Reputation: 33
I am trying to count occurrences of a string in dynamically added lists in a main list. This is the main list:
public static List<string>[] tables = new List<string>[30];
This is how I add items to it:
public static int takenTablesDayTotal;
public static void AddProductToTable()
{
int tableNum = int.Parse(Console.ReadLine());
if (tableNum < 1 || tableNum > 30) { throw new Exception(); }
choiceName = Console.ReadLine();
if (tables[tableNum] is null)
{
tables[tableNum] = new List<string>();
takenTablesDayTotal++;
}
tables[tableNum].Add(choiceName);
}
And this is how I have tried to do the counting, but it doesn't seem to work right for some reason (starts at 1 and stops counting there when the required string is detected)

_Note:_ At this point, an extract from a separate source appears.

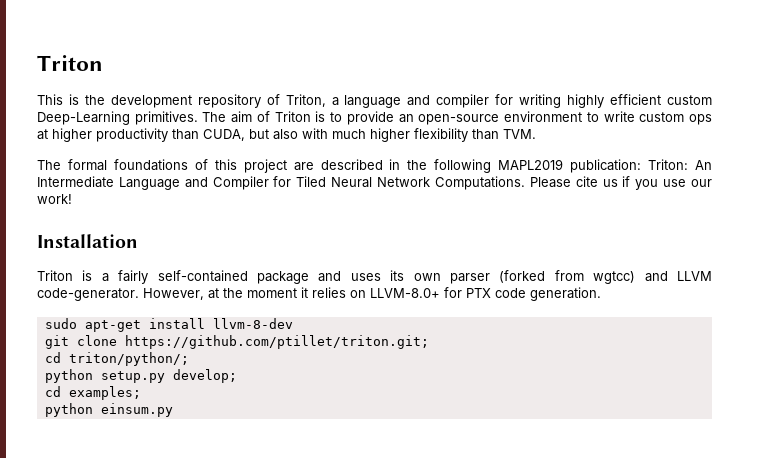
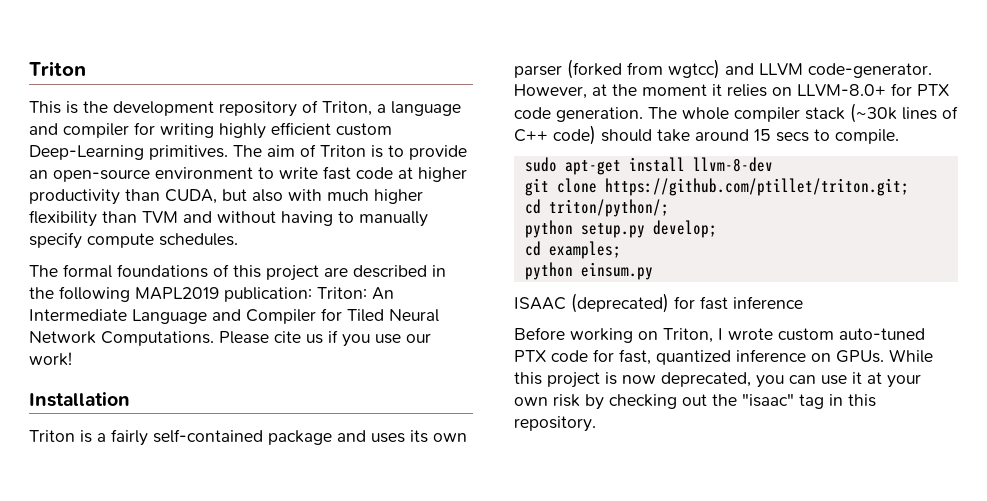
[639,112,713,125] custom ops -> [323,166,393,180] fast code
[503,129,536,139] TVM. -> [142,211,428,227] [29,232,238,249] TVM and without having to manually specify compute schedules.
(601, 294) none -> [648,103,958,123] [514,125,899,145] The whole compiler stack (~30k lines of C++ code) should take around 15 secs to compile.
(173, 410) none -> [514,293,803,313] [514,327,925,343] [514,349,933,365] [514,372,921,388] [514,393,876,410] [514,416,596,432] // ISAAC (deprecated) for fast inference // Before working on Triton, I wrote custom auto-tuned PTX code for fast, quantized inference on GPUs. While this project is now deprecated, you can use it at your own risk by checking out the "isaac" tag in this repository.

salesProductDayTotal = tables.Where(s => s != null && s.Contains("string")).Count();
I'm not sure how to make this work, so any help will be appreciated!
Thanks in advance!
Upvotes: 3
Views: 886
Reputation: 126
You can use SelectMany
to deliminate the two-nest structure.
Then use Count
to get what you want.
For example - count the daily apple sales number
List<string>[] tables = new List<string>[30];
tables[0] = new List<string>{
"Apple", "Banana", "Cherry"
};
tables[1] = new List<string>{
"Peach", "Apple", "Watermelon"
};
tables[2] = new List<string>{
"Mango", "Grape", "Apple"
};
//the daily sales count of Apple.
var dailyAppleSalesCount = tables.Where(x => x != null)
.SelectMany(s => s).Count(x => x == "Apple");
Upvotes: 4
Reputation: 23129
You can use SelectMany
to flatten the List<List<string>>
into one large List<string>
, and then count the products.
You don't need to use Contains
, IMO ("Chicken soup"
is probably a different product on the menu that "Spicy Chicken Soup"
), so it simplifies the condition a bit.
salesProductDayTotal = tables
.Where(t => t != null)
.SelectMany(products => products)
.Count(p => p == "string")
You could also use a GroupBy
clause to do this calculations on all the products at once.
Explanation of your problem:
You were using the Count
on the outer list, the list of tables. So you had just "one match" for each table that contains the product at least once.